WORK REQUEST: Please reproduce the records exactly, leaving out any pictures.

LISTED ENTRIES:
□ □ □ □ □
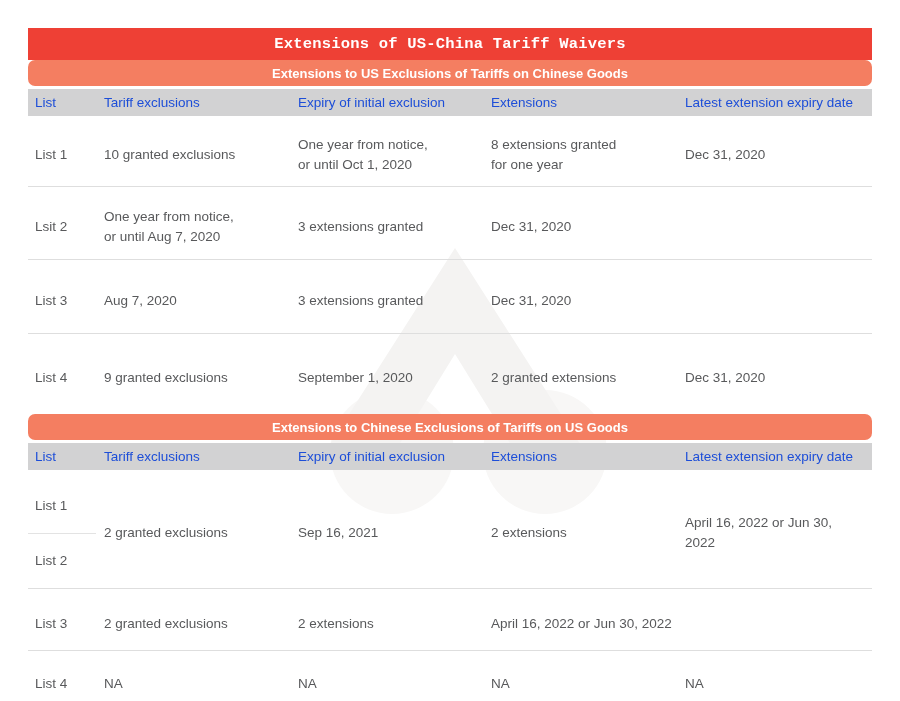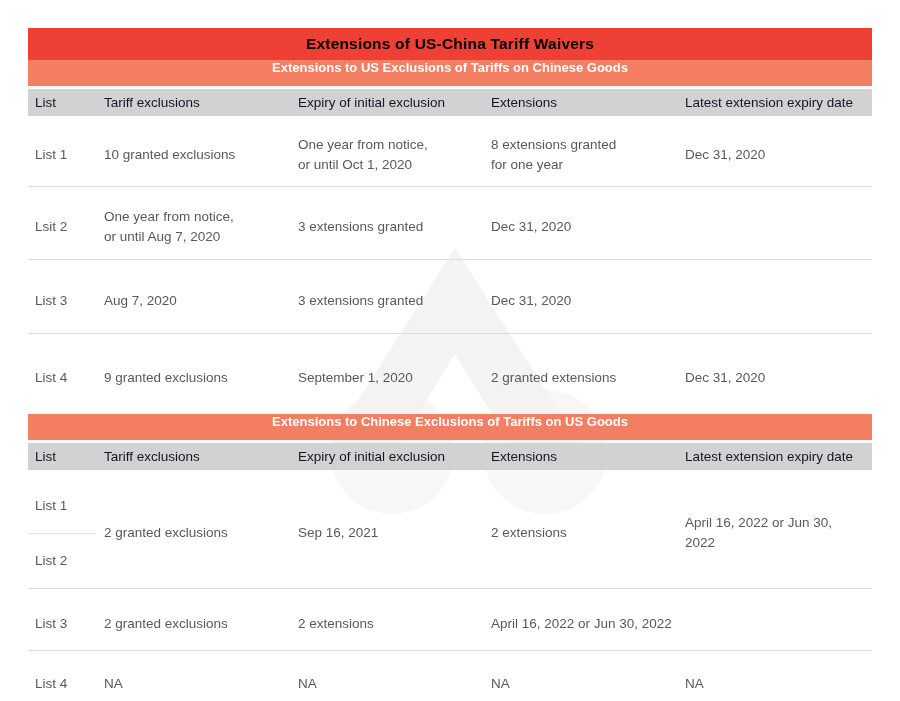--- a/index.html
+++ b/index.html
@@ -4,28 +4,28 @@
 <style>
   html,body{margin:0;padding:0;background:#fff;}
   .page{
     position:relative;width:900px;height:701px;background:#ffffff;
     font-family:"Liberation Sans",sans-serif;overflow:hidden;
   }
   .watermark{position:absolute;top:0;left:0;z-index:0;}
   .content{position:relative;z-index:1;padding:28px 28px 0 28px;}
   .titlebar{
     background:#ee4035;height:32px;display:flex;align-items:center;justify-content:center;
-    color:#000000;font-weight:bold;font-size:15.5px;letter-spacing:.2px;
+    color:#ffffff;font-weight:bold;font-size:15.5px;letter-spacing:.2px;font-family:Liberation Mono, monospace;
   }
   .band{
-    background:#f47e61;height:26px;display:flex;align-items:flex-start;justify-content:center;
-    color:#ffffff;font-weight:bold;font-size:13px;margin-bottom:3px;
+    background:#f47e61;height:26px;display:flex;align-items:center;justify-content:center;
+    color:#ffffff;font-weight:bold;font-size:13px;margin-bottom:3px;border-radius:7px;
   }
   .grid{display:grid;grid-template-columns:76px 194px 193px 194px 1fr;align-items:center;}
-  .colheader{background:#d2d2d3;height:27px;color:#0f172a;font-size:13.5px;}
+  .colheader{background:#d2d2d3;height:27px;color:#1d4ed8;font-size:13.5px;}
   .cell{padding-right:10px;white-space:pre-line;line-height:1.45;}
   .c0{padding-left:7px;}
   .row{font-size:13.5px;color:#58595b;margin-top:8px;}
   .rule{border-bottom:1px solid #dedede;}
   .h62{height:62px}.h64{height:64px}.h65{height:65px}.h72{height:72px}
   .h53{height:53px}.h50{height:50px}
   .merged{height:110px;border-bottom:1px solid #dedede;}
   .mergedlists{display:flex;flex-direction:column;height:100%;align-self:stretch;}
   .mlabel{flex:1;display:flex;align-items:center;padding-left:7px;font-size:13.5px;color:#58595b;}
   .mlabel.first{border-bottom:1px solid #e3e3e3;width:61px;}

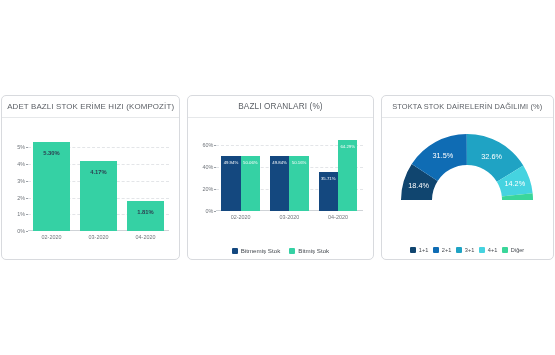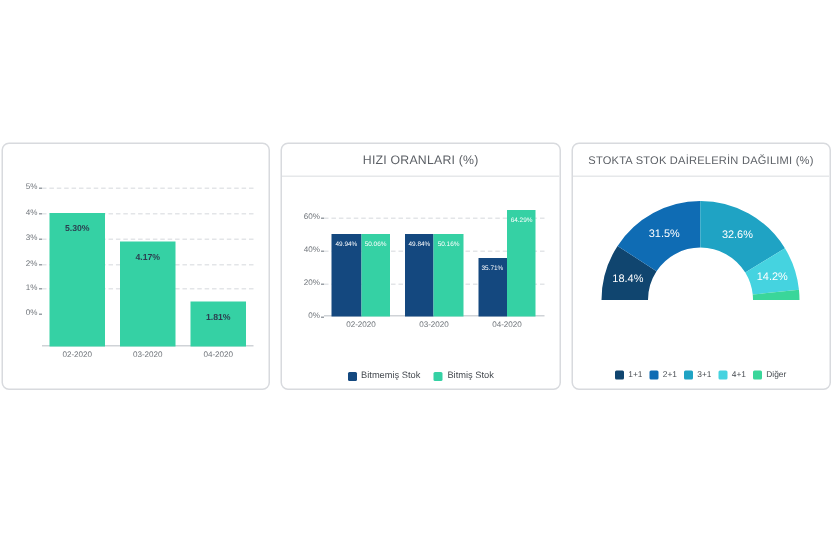--- a/index.html
+++ b/index.html
@@ -183,20 +183,23 @@
     fill: #ffffff;
     font-family: "Liberation Sans", sans-serif;
   }
 </style>
 </head>
 <body>
 
 <div id="dashboard">
 
   <div class="card card-1">
+    <div class="card-header">
+      <div class="card-title">ADET BAZLI STOK ERİME HIZI (KOMPOZİT)</div>
+    </div>
     <div class="card-body">
       <div class="plot" id="plot1" style="left:26px; right:10px; top:16px; bottom:28px;">
           <div class="ytick" style="top: 97px;">0%</div>
           <div class="gridline" style="top: 80.2759px;"></div>
           <div class="ytick" style="top: 80.2759px;">1%</div>
           <div class="gridline" style="top: 63.5517px;"></div>
           <div class="ytick" style="top: 63.5517px;">2%</div>
           <div class="gridline" style="top: 46.8276px;"></div>
           <div class="ytick" style="top: 46.8276px;">3%</div>
           <div class="gridline" style="top: 30.1034px;"></div>
@@ -215,21 +218,21 @@
           <div class="bar1" style="left: 98.7px; width: 37.6px; height: 30.2707px; background: rgb(53, 209, 164);">
             <div class="bar1-label" style="top: 8px;">1.81%</div>
           </div>
           <div class="xtick" style="left: 117.5px;">04-2020</div>
         </div>
     </div>
   </div>
 
   <div class="card card-2">
     <div class="card-header">
-      <div class="card-title">HIZI ORANLARI (%)</div>
+      <div class="card-title">BAZLI ORANLARI (%)</div>
     </div>
     <div class="card-body">
       <div class="plot" id="plot2" style="left:28px; right:10px; top:16px; bottom:48px;">
           <div class="ytick" style="top: 77px;">0%</div>
           <div class="gridline" style="top: 55px;"></div>
           <div class="ytick" style="top: 55px;">20%</div>
           <div class="gridline" style="top: 33px;"></div>
           <div class="ytick" style="top: 33px;">40%</div>
           <div class="gridline" style="top: 11px;"></div>
           <div class="ytick" style="top: 11px;">60%</div>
□ □ □ □ □
ANSWER SPACE:
--- a/index.html
+++ b/index.html
@@ -4,28 +4,28 @@
 <style>
   html,body{margin:0;padding:0;background:#fff;}
   .page{
     position:relative;width:900px;height:701px;background:#ffffff;
     font-family:"Liberation Sans",sans-serif;overflow:hidden;
   }
   .watermark{position:absolute;top:0;left:0;z-index:0;}
   .content{position:relative;z-index:1;padding:28px 28px 0 28px;}
   .titlebar{
     background:#ee4035;height:32px;display:flex;align-items:center;justify-content:center;
-    color:#000000;font-weight:bold;font-size:15.5px;letter-spacing:.2px;
+    color:#ffffff;font-weight:bold;font-size:15.5px;letter-spacing:.2px;font-family:Liberation Mono, monospace;
   }
   .band{
-    background:#f47e61;height:26px;display:flex;align-items:flex-start;justify-content:center;
-    color:#ffffff;font-weight:bold;font-size:13px;margin-bottom:3px;
+    background:#f47e61;height:26px;display:flex;align-items:center;justify-content:center;
+    color:#ffffff;font-weight:bold;font-size:13px;margin-bottom:3px;border-radius:7px;
   }
   .grid{display:grid;grid-template-columns:76px 194px 193px 194px 1fr;align-items:center;}
-  .colheader{background:#d2d2d3;height:27px;color:#0f172a;font-size:13.5px;}
+  .colheader{background:#d2d2d3;height:27px;color:#1d4ed8;font-size:13.5px;}
   .cell{padding-right:10px;white-space:pre-line;line-height:1.45;}
   .c0{padding-left:7px;}
   .row{font-size:13.5px;color:#58595b;margin-top:8px;}
   .rule{border-bottom:1px solid #dedede;}
   .h62{height:62px}.h64{height:64px}.h65{height:65px}.h72{height:72px}
   .h53{height:53px}.h50{height:50px}
   .merged{height:110px;border-bottom:1px solid #dedede;}
   .mergedlists{display:flex;flex-direction:column;height:100%;align-self:stretch;}
   .mlabel{flex:1;display:flex;align-items:center;padding-left:7px;font-size:13.5px;color:#58595b;}
   .mlabel.first{border-bottom:1px solid #e3e3e3;width:61px;}

--- a/index.html
+++ b/index.html
@@ -183,20 +183,23 @@
     fill: #ffffff;
     font-family: "Liberation Sans", sans-serif;
   }
 </style>
 </head>
 <body>
 
 <div id="dashboard">
 
   <div class="card card-1">
+    <div class="card-header">
+      <div class="card-title">ADET BAZLI STOK ERİME HIZI (KOMPOZİT)</div>
+    </div>
     <div class="card-body">
       <div class="plot" id="plot1" style="left:26px; right:10px; top:16px; bottom:28px;">
           <div class="ytick" style="top: 97px;">0%</div>
           <div class="gridline" style="top: 80.2759px;"></div>
           <div class="ytick" style="top: 80.2759px;">1%</div>
           <div class="gridline" style="top: 63.5517px;"></div>
           <div class="ytick" style="top: 63.5517px;">2%</div>
           <div class="gridline" style="top: 46.8276px;"></div>
           <div class="ytick" style="top: 46.8276px;">3%</div>
           <div class="gridline" style="top: 30.1034px;"></div>
@@ -215,21 +218,21 @@
           <div class="bar1" style="left: 98.7px; width: 37.6px; height: 30.2707px; background: rgb(53, 209, 164);">
             <div class="bar1-label" style="top: 8px;">1.81%</div>
           </div>
           <div class="xtick" style="left: 117.5px;">04-2020</div>
         </div>
     </div>
   </div>
 
   <div class="card card-2">
     <div class="card-header">
-      <div class="card-title">HIZI ORANLARI (%)</div>
+      <div class="card-title">BAZLI ORANLARI (%)</div>
     </div>
     <div class="card-body">
       <div class="plot" id="plot2" style="left:28px; right:10px; top:16px; bottom:48px;">
           <div class="ytick" style="top: 77px;">0%</div>
           <div class="gridline" style="top: 55px;"></div>
           <div class="ytick" style="top: 55px;">20%</div>
           <div class="gridline" style="top: 33px;"></div>
           <div class="ytick" style="top: 33px;">40%</div>
           <div class="gridline" style="top: 11px;"></div>
           <div class="ytick" style="top: 11px;">60%</div>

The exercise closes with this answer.